I give the Browns organization an A for this offseason. I wasn’t wild about some of the draft picks but trading for Davone Bess made up for some of the errors in the draft.
After the break, check out a pick by pick analysis of the Browns 2013 NFL Draft selections.
Round One, (6) – Barkevious Mingo, OLB, LSU
I haven’t been as high on Barkevious Mingo as others. I have no doubts that he’s NFL ready to go get the quarterback and can cover tight ends, backs, and even the slot from his new spot. Where the doubts enter my mind is Mingo as anything more than a subpackage rusher early in his career. At 230 pounds, Mingo lacks the power to take on blocks and could be a major liability against the run until he improves his strength and bulk throughout his wiry frame. Mingo could be a guy that puts up 8-10 sacks in his rookie year but I’m not sure he’s going to make any impact on run downs in the league for a long while.
Round Three, (68) – Leon McFadden, CB, San Diego State
For me, this was by far the best pick by the Browns all weekend. McFadden is a highly experienced corner with flawless technique as he carried a high second round grade on our board. He’s a plug and play defender that can play inside or outside in year one. The former WR had teams completely ignoring his side of the field as a senior, so he slid a bit under the radar. He should fill the gigantic hole opposite Joe Haden from day one.

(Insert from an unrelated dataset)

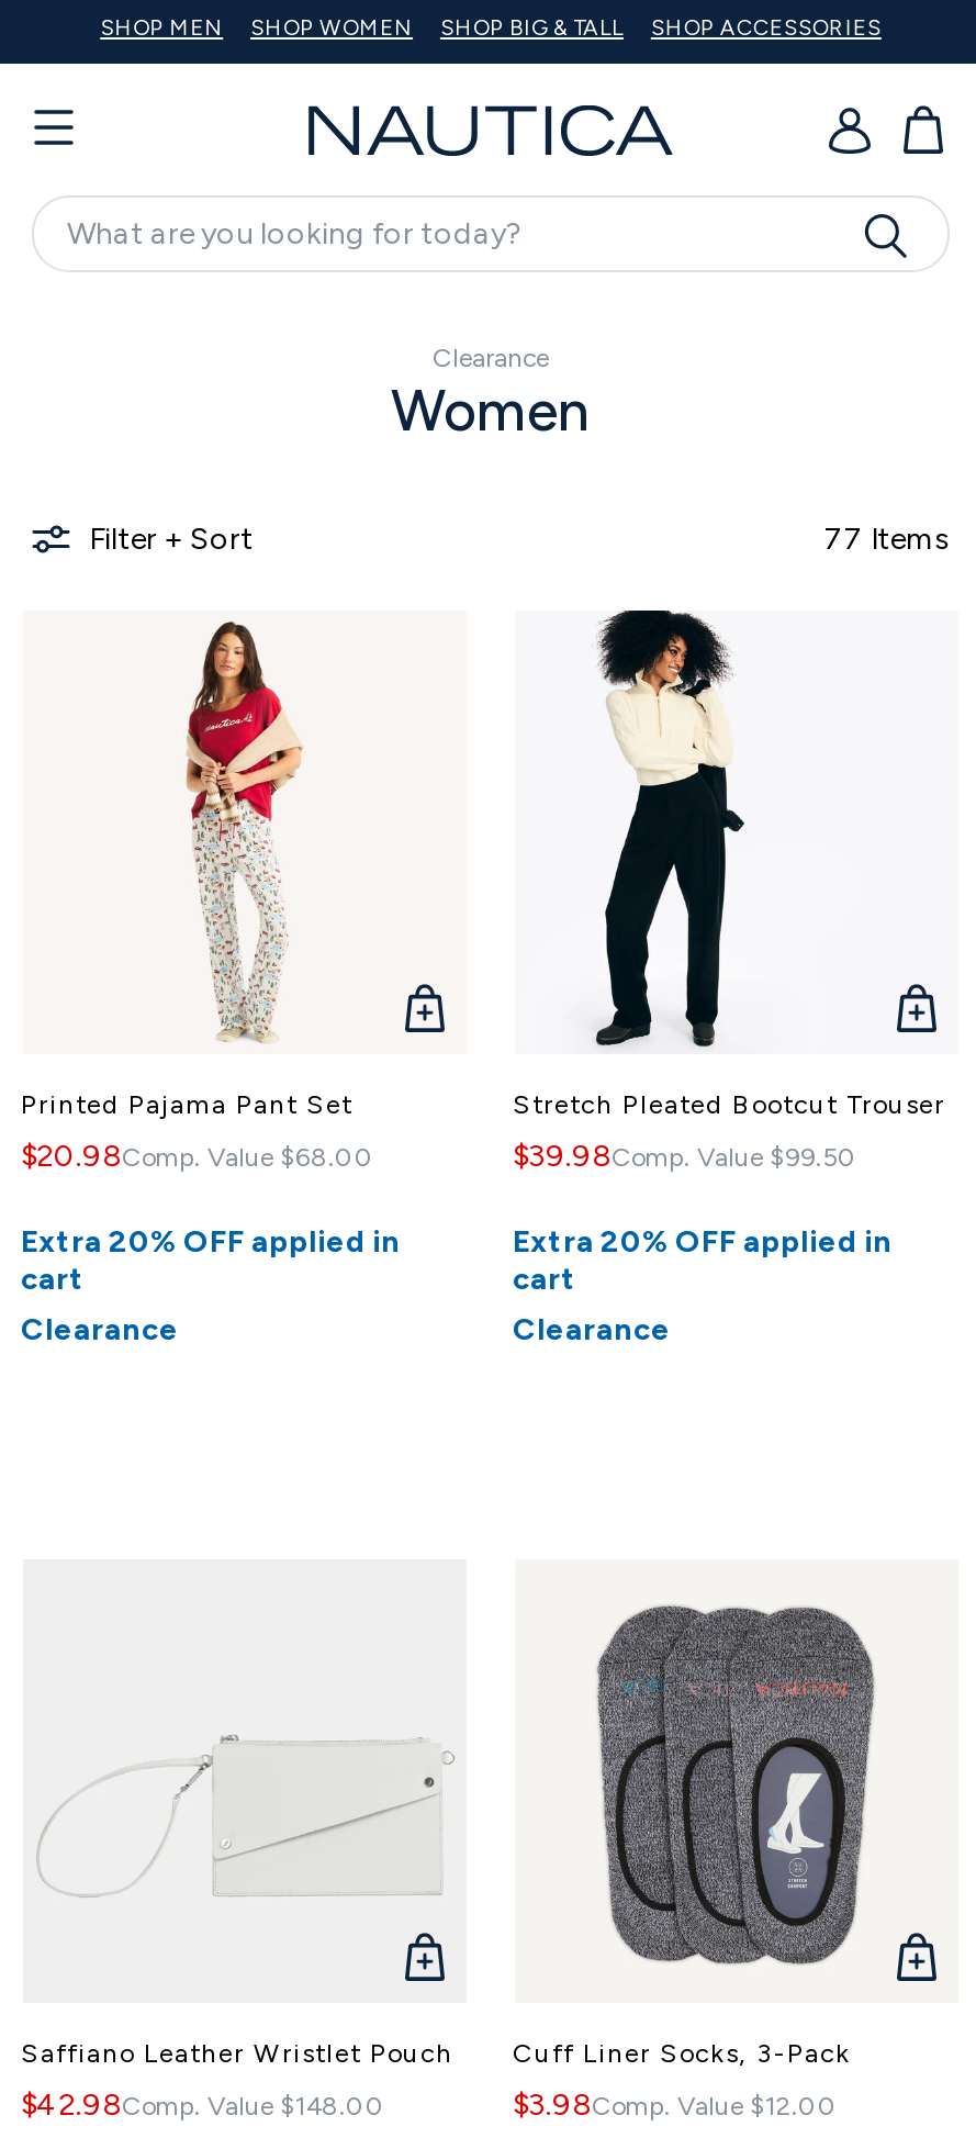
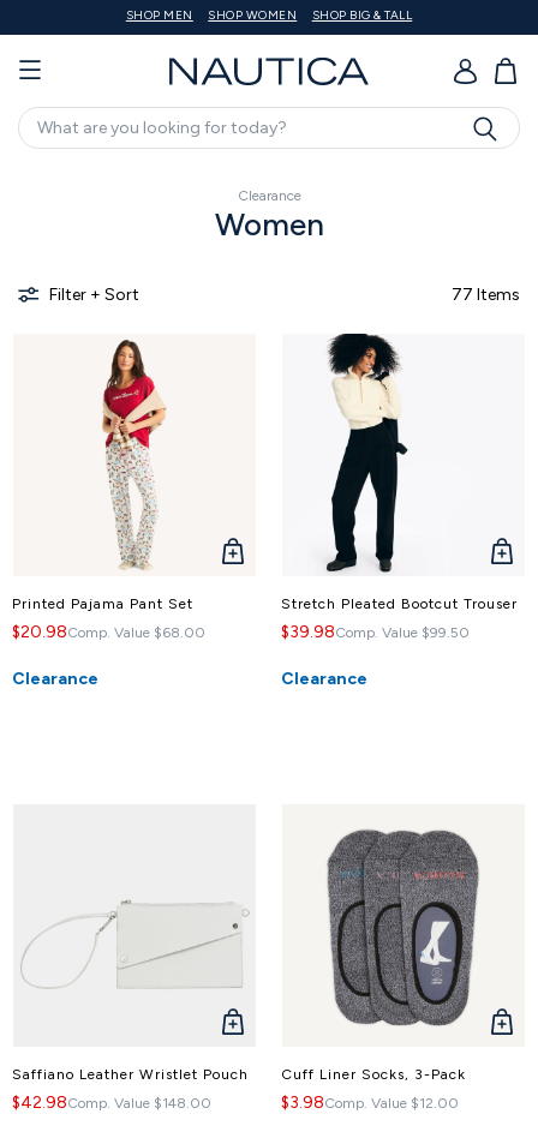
[651,14,881,43] SHOP ACCESSORIES -> none
[21,1223,401,1298] Extra 20% OFF applied in | cart -> none
[513,1223,893,1298] Extra 20% OFF applied in | cart -> none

Round Six, (175) – Jamoris Slaughter, SS, Notre Dame
Slaughter will be recovering from a torn Achilles that he suffered against Michigan State on September 15. Slaughter gives the Browns some versatility as he can play strong or free safety. I didn’t have a draftable grade on Slaughter and don’t think he impacts the Browns in the secondary, although he could be a solid special teams contributor once he’s fully recovered.
Round Seven, (217) – Armonty Bryant, DE, East Central (OK)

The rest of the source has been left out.